Osteoarthritis (OA) is associated with severe joint pain, inflammation, and chronic cartilage degeneration. Mesenchymal stem cells (MSCs) derived exosomes are emerging as promising therapeutics for OA as they carry proteins and genetic materials that induce regenerative processes like cell migration, proliferation, differentiation and matrix synthesis. Their role in biological and transport crosstalk across multiple joint tissues and cell types, however, remains unclear. Additionally, the negative charge of exosome lipid bilayer hinders their penetration into the negatively charged cartilage. The high negative fixed charge density of cartilage offers a unique opportunity to utilize electrostatic interactions to enhance intra-tissue transport, uptake, and retention of exosomes by making them positively charged. We have designed an amphipathic cartilage penetrating cationic peptide (CP) that can rapidly diffuse through full tissue thickness due to their optimal charge, be up-taken by cells, and bind within for extended periods in both healthy and arthritic cartilage. This project will engineer cartilage targeting MSC-exosomes anchored with CPs and with an anti-catabolic OA biologic, IL-1Ra (IL-1 inhibitor) in optimal concentrations. Currently, extensive genetic engineering approaches are used to produce customized exosomes encapsulating biologics, which may compromise their intrinsic composition making their clinical translation complex. The project will use a simple one-step synthesis of grafting CP and IL-1Ra on exosome lipid bilayer. CP-exosomes can thus use cartilage as a drug depot and target cells thereby enhancing the availability of optimally loaded IL-1Ra to its receptors while preserving their intrinsic therapeutic potential.
Aim 1 will engineer CP grafted MSC-exosome (CP-Exo) and characterize its intra-cartilage transport properties in healthy and arthritic states. Their transport crosstalk and uptake across multiple cell types using cytokine challenged chondrocyte and synovial cell co-cultures will be studied to understand whether their therapeutic benefits arise from cartilage or synovium targeting or both.
Aim 2 will synthesize recombinant lipid fused IL-1Ra that will be anchored in different densities on exosome bilayer to form a hybrid vehicle, IL-1Ra-CP-Exo. Its bioactivity will be evaluated using cytokine challenged cartilage-synovium explant co-cultures and compared with free IL-1Ra and unmodified exosomes.

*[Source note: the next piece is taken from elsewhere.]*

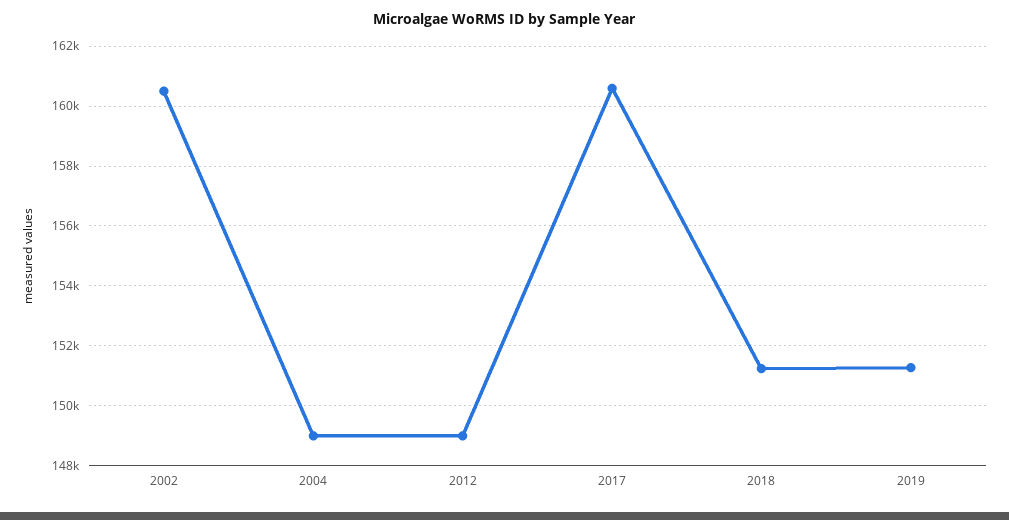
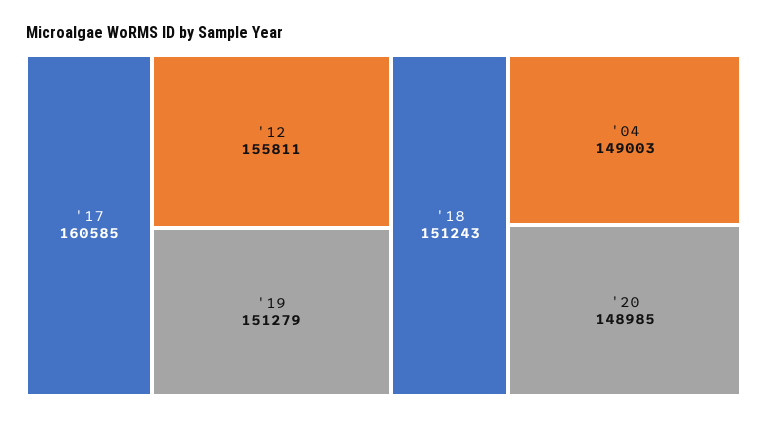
2002: 160500 -> none
2012: 149000 -> 155811
'20: none -> 148985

Aim 3 will characterize joint kinetics, intra-cartilage uptake and biodistribution of CP-Exo in healthy and injured rat knees, and bio efficacy of IL1-Ra-CP-Exo in suppressing injury induced catabolic signaling will be evaluated using rat models of post traumatic OA. The project paves way for utilizing the intrinsic therapeutic potential of exosomes for cartilage repair as well as for its customizable development as a drug carrier allowing for adjustable intra-cartilage transport properties, easy drug anchoring and controllable loading of a variety of pro-chondrogenic protein drugs and antibodies. The success of this project can enable rapid clinical translation of exosomes as a cell-free, non-immunogenic platform for drug delivery to cartilage and other negatively charged tissues like meniscus, intervertebral discs, eye etc.
Cartilage repair remains a challenge due to its avascular and negatively charged matrix that limits its regenerative ability and hinders drug transport, which already suffer from short joint residence time. Mesenchymal stem cell derived exosomes are emerging as promising cartilage repair therapy due to their intrinsic regenerative potential, but they suffer from lack of cartilage targeting. This project will make them positively charged and anchor an anti- catabolic drug such that they can penetrate the negatively charged cartilage, use it as a drug depot and deliver drugs to their cell targets while exhibiting their natural pro-chondrogenic therapeutic potential.